Depois da passagem pela película anime, com uma série de 5 episódios e um filme, a premissa de Afro Samurai chegou para que o projecto encontrasse casa no mundo digital. Claro. O videojogo com o mesmo título foi desenvolvido e publicado pela Namco Bandai, em Março do ano passado, para Xbox 360 e PlayStation 3. A competência mecânica do mesmo sugere um comportamento bipolar; Afro Samurai é um hack and slash rudimentar e abstracto que promove o encosto a meia dúzia de técnicas, oferece segmentos de exploração perfeitamente irrelevantes, roça o medíocre com divertimento a espaços. Mas a glória da aventura digital de Afro está no espanto artístico da obra. A Namco Bandai brotou um visual inspirado na manga original, apresentando cenários pintados com a técnica cel-shading e modelagem criativa. Tudo reluz em Afro Samurai. Sente-se o ambiente muito próprio do Universo de Okazaki em cada minuto da aventura. Mais, a vertente musical do título em escrutínio sublinha a mensagem, com temas que bebem influência do Japão e Ocidente, numa mistura (estranhamente) acertada para a acção e ritmo. Ainda na sonoplastia, o actor Samuel L. Jackson também brilha na voz de Afro, e respectivo alter-ego sem tento na língua, Ninja Ninja.

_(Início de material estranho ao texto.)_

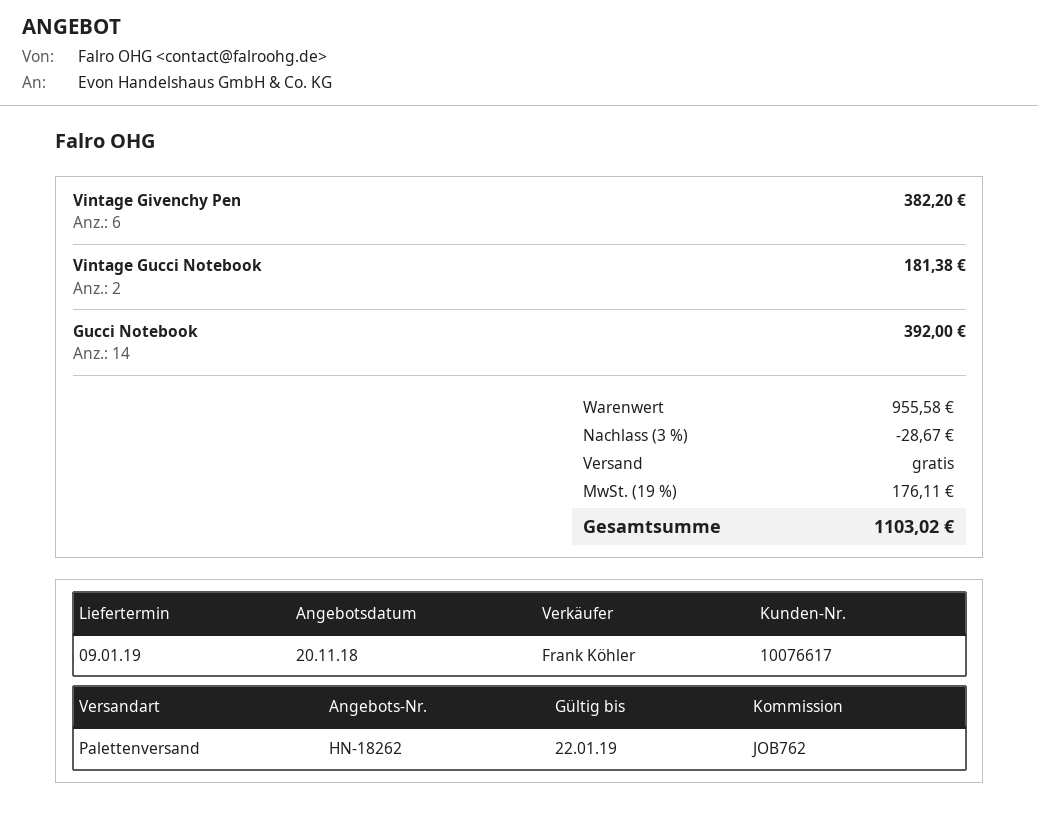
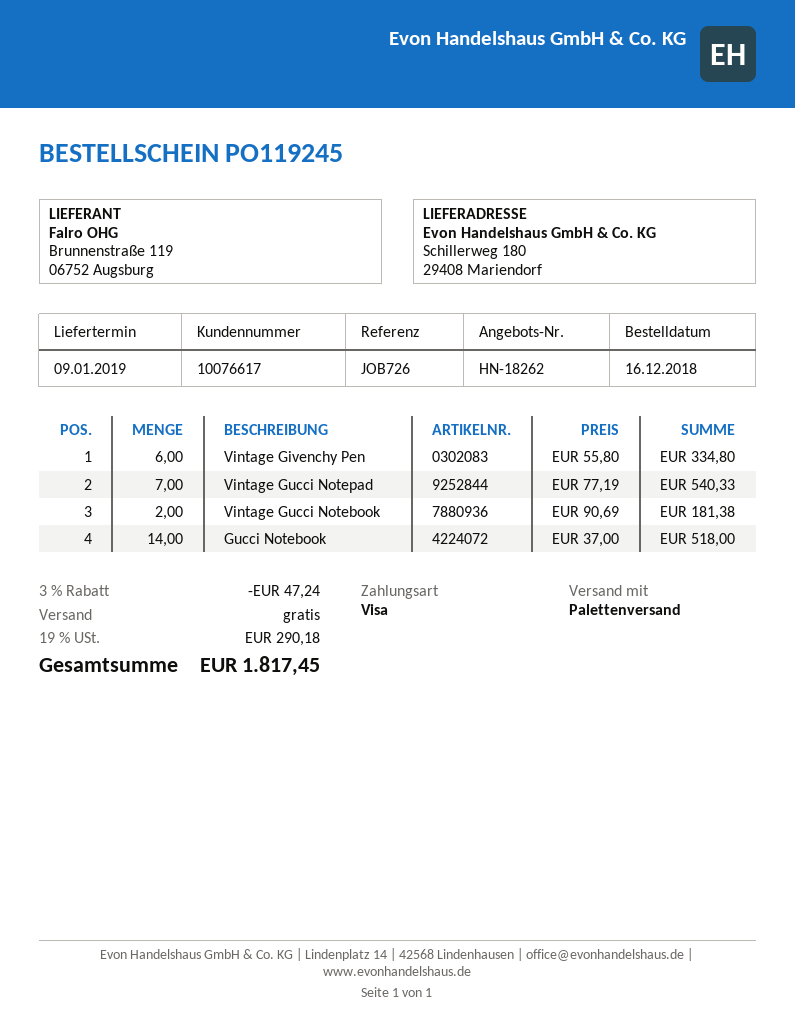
reference: JOB762 -> JOB726
Vintage Givenchy Pen: 6 for 382.20 -> 6 for 334.80
Gucci Notebook: 14 for 392.00 -> 14 for 518.00
Vintage Gucci Notepad: none -> 7 for 540.33
discount: 3% = 28.67 -> 3% = 47.24
tax: 19% = 176.11 -> 19% = 290.18
total: 1103.02 -> 1817.45

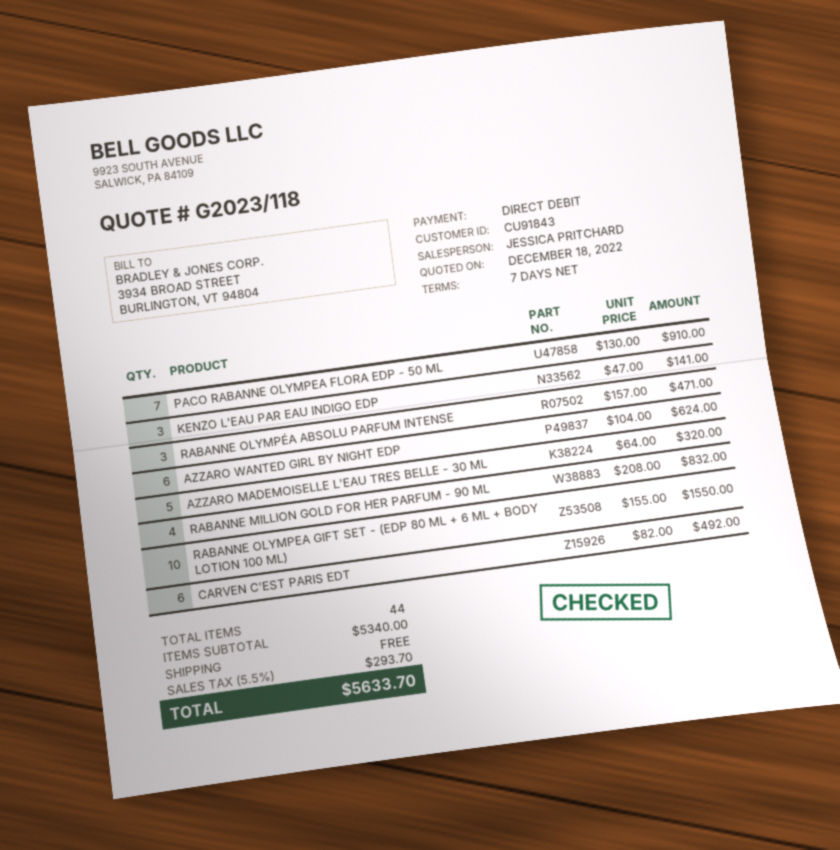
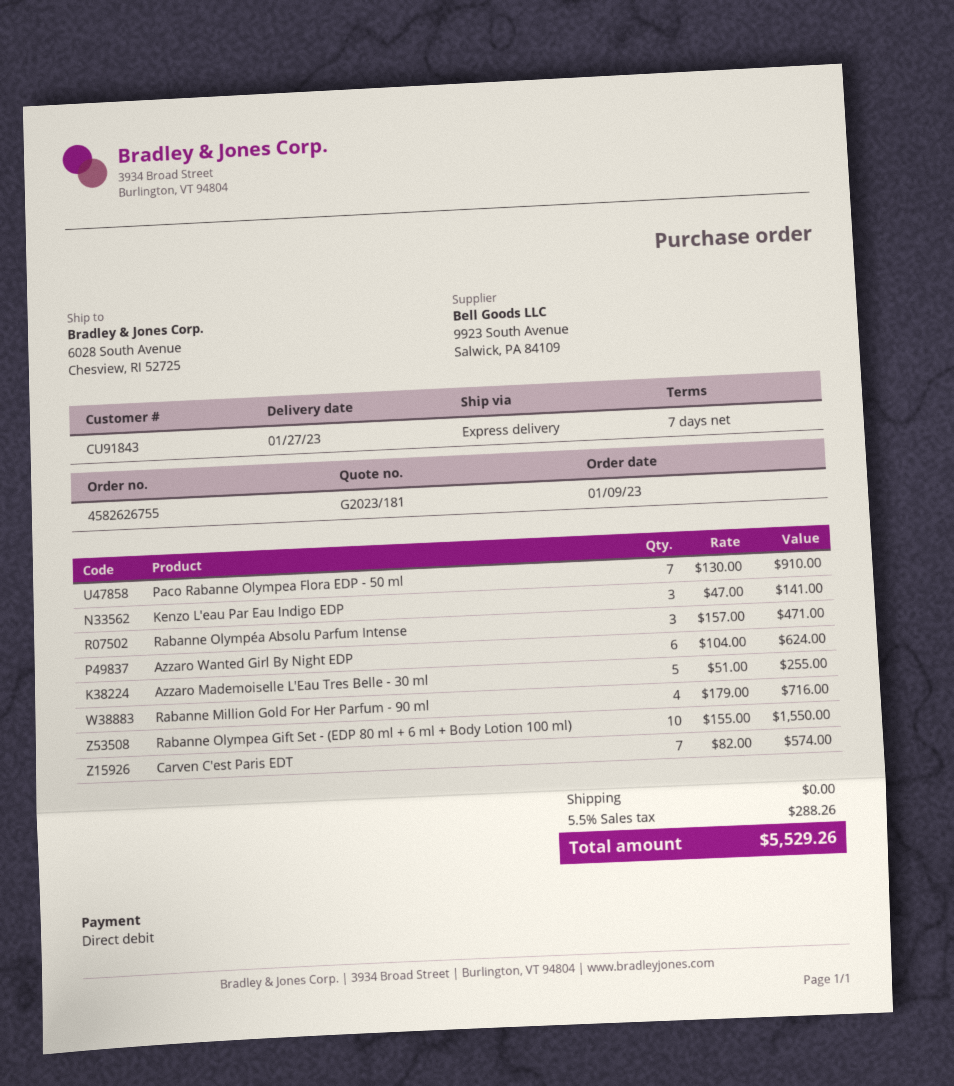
quote number: G2023/118 -> G2023/181
AZZARO MADEMOISELLE L'EAU TRES BELLE - 30 ML: 5 x 64.00 = 320.00 -> 5 x 51.00 = 255.00
RABANNE MILLION GOLD FOR HER PARFUM - 90 ML: 4 x 208.00 = 832.00 -> 4 x 179.00 = 716.00
CARVEN C'EST PARIS EDT: 6 x 82.00 = 492.00 -> 7 x 82.00 = 574.00
tax: 5.5% = 293.70 -> 5.5% = 288.26
total: 5633.70 -> 5529.26

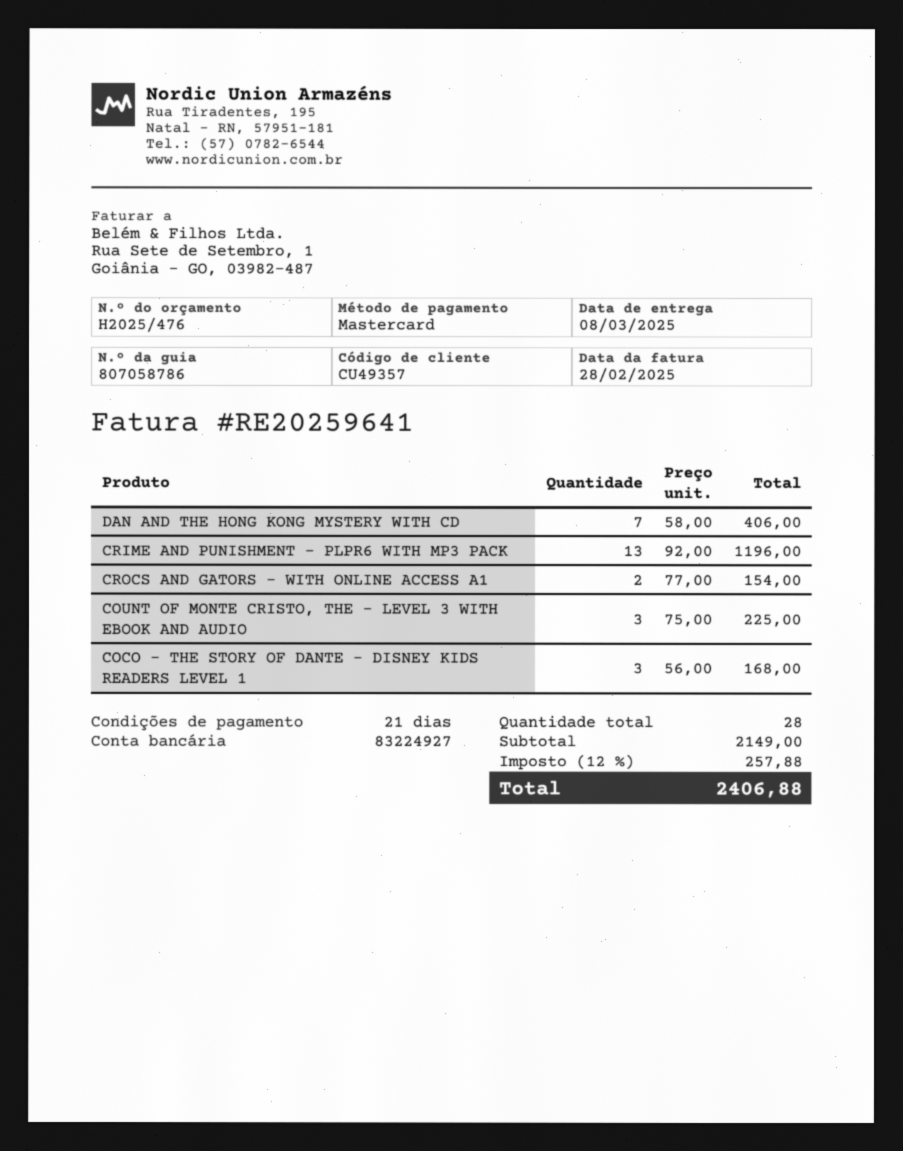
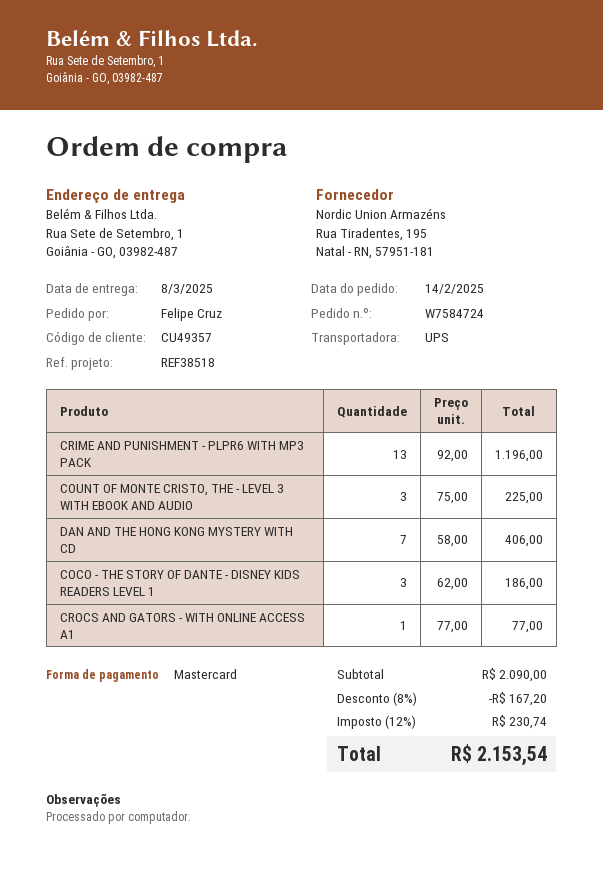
CROCS AND GATORS - WITH ONLINE ACCESS A1: 2 x 77.00 = 154.00 -> 1 x 77.00 = 77.00
COCO - THE STORY OF DANTE - DISNEY KIDS READERS LEVEL 1: 3 x 56.00 = 168.00 -> 3 x 62.00 = 186.00
subtotal: 2149.00 -> 2090.00
discount: none -> 8% = 167.20
tax: 12% = 257.88 -> 12% = 230.74
total: 2406.88 -> 2153.54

Caro leitor, é-me difícil recomendar Afro Samurai. Trata-se duma demanda de 6 horas com pouco lustro técnico e rotina previsível. Contudo, o disco da Namco Bandai vale pela narração interactiva duma história de vingança, recorrente mas interessante, que atinge picos de criatividade e arte merecedores de investimento. Um choque de culturas, único no meio, que guia o utilizador por um período neo-feudal onde impera a violência e falta honra. Junta-se uma pitada de humor, personagens marcantes (lembre-se de Kuma) e desmembramento gratuito e tem-se uma receita diferente. Pelo melhor e pior de Afro Samurai, nunca provou nada assim.